I’m going to school and I’m days away from graduating with a Bachelor’s. That’s not even something I dreamed of a kid. I’m a first generation college student, and college wasn’t an idea for me until my junior year of high school. I have a part time job that I’m using to support myself. I am completely supporting myself through my own efforts and living on my own. That’s powerful if I stop to really think about it. If I weren’t doing these things right now, it would mean I’m not on track to graduate and I’m living at my mother’s place with no job. I am making the bare minimum work, and that’s impressive. How long will these thoughts last? I don’t know. Like I said, I’m not immune to idealism. It’s my favorite way of looking at things, but I’m not sure it’s my natural thought process. I fear that at heart I’m a cynic and try not to think about the crude reality. I’m afraid that I mask the pessimism with forced ideals because I totally hate being a downer; it’s lame. Sometimes these things seep through. The same night I twisted my view on my life, I thought about my death. To me, the scariest thing about death was always that I’d no longer exist. That’s really just a bummer. As much as I hate my life sometimes, I definitely always want to exist. I’m not trying to get into a theology thing here. If you’re on board with an afterlife idea, that’s totally cool. I’m not completely sold on the atheism bit and I like to keep my options open. I’ve seen too many sure people look too stupid too many times to say I know for sure what’s going on in this universe.Anyway, the scariest thing about death USED to be the (potential) concept that every part of me is done. My consciousness is gone. There’s nothing.

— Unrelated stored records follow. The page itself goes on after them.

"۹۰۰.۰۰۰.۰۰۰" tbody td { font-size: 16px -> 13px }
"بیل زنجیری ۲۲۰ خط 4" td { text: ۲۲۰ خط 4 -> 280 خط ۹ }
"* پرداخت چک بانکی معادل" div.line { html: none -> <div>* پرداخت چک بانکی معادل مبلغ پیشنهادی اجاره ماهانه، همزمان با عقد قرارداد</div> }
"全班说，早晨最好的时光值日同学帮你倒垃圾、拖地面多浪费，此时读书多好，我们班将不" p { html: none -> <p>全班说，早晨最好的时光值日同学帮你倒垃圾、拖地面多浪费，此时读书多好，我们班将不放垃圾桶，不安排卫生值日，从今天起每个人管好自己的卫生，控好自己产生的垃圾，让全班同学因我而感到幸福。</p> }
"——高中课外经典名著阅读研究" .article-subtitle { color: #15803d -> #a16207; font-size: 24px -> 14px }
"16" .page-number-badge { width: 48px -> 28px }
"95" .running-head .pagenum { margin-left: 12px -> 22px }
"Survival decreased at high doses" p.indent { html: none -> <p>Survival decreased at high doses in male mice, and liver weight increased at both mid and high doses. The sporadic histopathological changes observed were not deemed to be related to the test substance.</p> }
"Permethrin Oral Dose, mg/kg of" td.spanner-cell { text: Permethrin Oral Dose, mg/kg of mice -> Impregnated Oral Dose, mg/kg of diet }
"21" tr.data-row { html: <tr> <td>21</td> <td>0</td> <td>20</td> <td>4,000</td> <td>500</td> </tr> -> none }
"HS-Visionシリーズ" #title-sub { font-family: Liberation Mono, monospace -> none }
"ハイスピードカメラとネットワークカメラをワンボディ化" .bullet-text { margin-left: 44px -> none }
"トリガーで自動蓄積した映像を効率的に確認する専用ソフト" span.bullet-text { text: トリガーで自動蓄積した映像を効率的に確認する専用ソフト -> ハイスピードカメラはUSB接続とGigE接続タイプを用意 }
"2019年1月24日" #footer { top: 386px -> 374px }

As my life went on and I got to experience the depressing reality of 2015 society and what’s standard in this world, the idea of nothing wasn’t bad. There are times when it sounds absolutely wonderful and peaceful. But I was in bed that night and thinking about my death and came to a personal realization that the scary part about death is we’re separated from our loved ones and we never get to be with them again. It was and is absolutely sadder than my 999 other thoughts.
Again, if you’re chill with that afterlife game then more power to you. I am forever jealous of the people who are comfortable not with their mortality, I’m okay with that, but with their existence. And I guess that’s where we land on your answer. There is no meaning of life; there’s a meaning of your life. At least, that’s the one that should matter to you. Maybe there’s like a meaning of the general existence, too, but who gives a shit?
Everyone’s life meaning is not the same. Some people have theirs come easy to them, and they know from a young age and can pursue their passion their whole lives. Most of us are not that lucky, but it’s okay to not know and have fun until you find something. You don’t wanna spend all day digging turds out of your ass. Just have a good time.